**WORK REQUEST**
Omitting the images, transcribe the records below exactly as they stand.

*** Opening of DATA PROVIDED ***

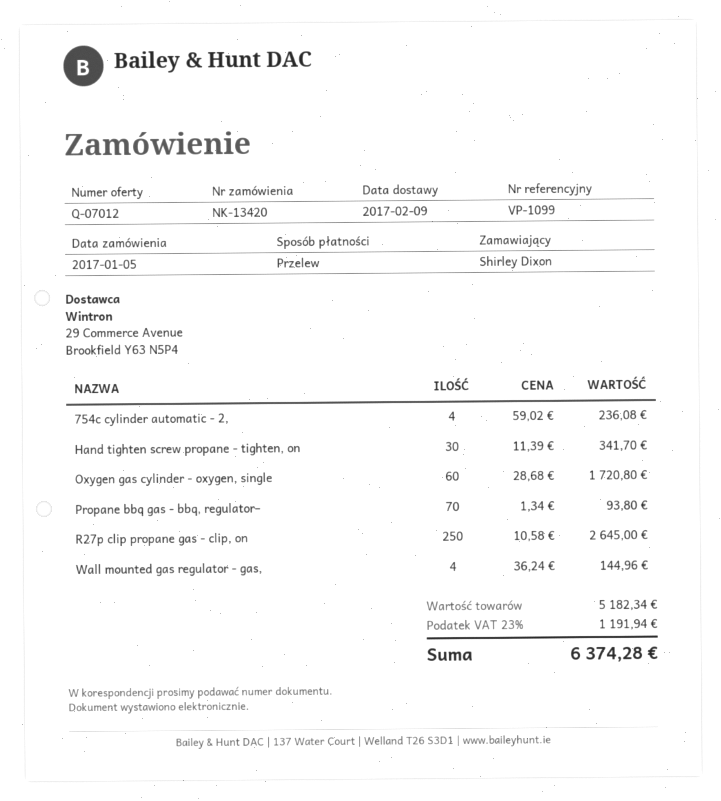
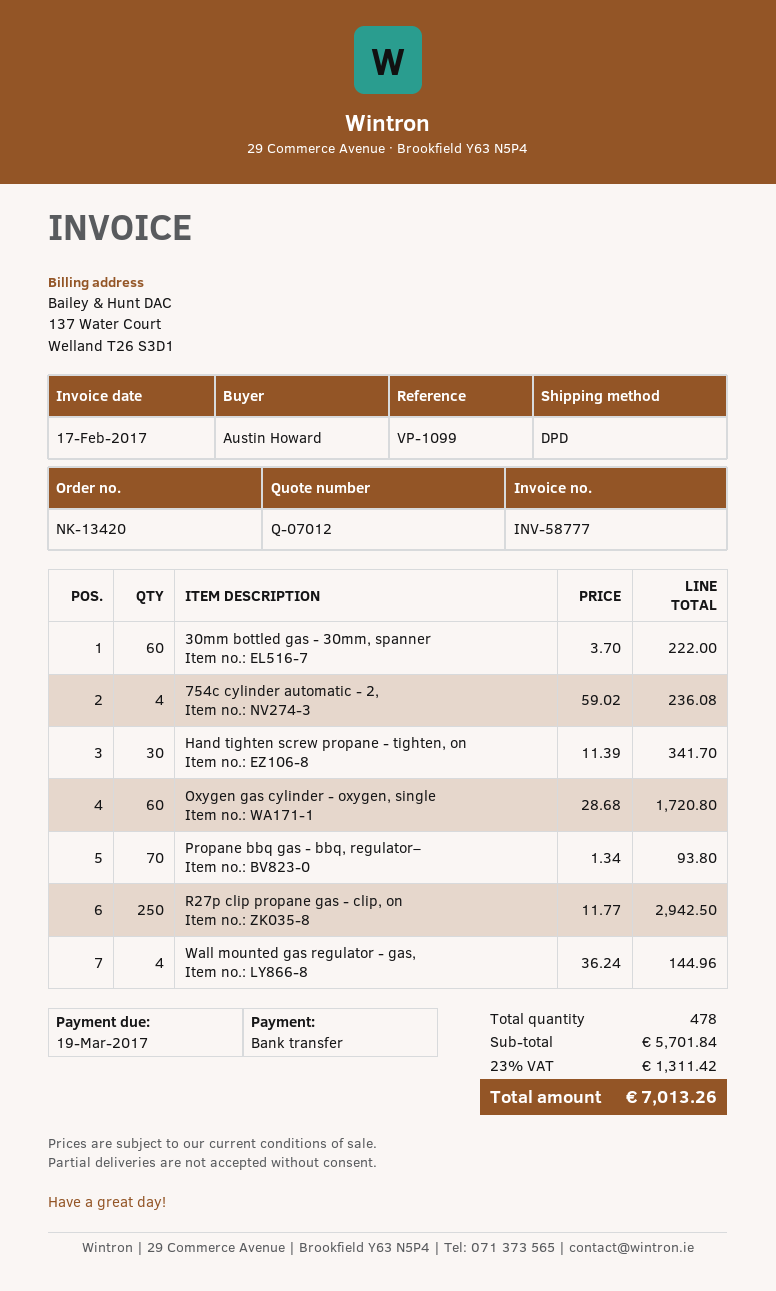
ordered by: Shirley Dixon -> Austin Howard
R27p clip propane gas - clip, on: 250 x 10.58 = 2645.00 -> 250 x 11.77 = 2942.50
30mm bottled gas - 30mm, spanner: none -> 60 x 3.70 = 222.00
subtotal: 5182.34 -> 5701.84
tax: 23% = 1191.94 -> 23% = 1311.42
total: 6374.28 -> 7013.26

*** Close of DATA PROVIDED ***

**YOUR SOLUTION**
ordered by: Shirley Dixon -> Austin Howard
R27p clip propane gas - clip, on: 250 x 10.58 = 2645.00 -> 250 x 11.77 = 2942.50
30mm bottled gas - 30mm, spanner: none -> 60 x 3.70 = 222.00
subtotal: 5182.34 -> 5701.84
tax: 23% = 1191.94 -> 23% = 1311.42
total: 6374.28 -> 7013.26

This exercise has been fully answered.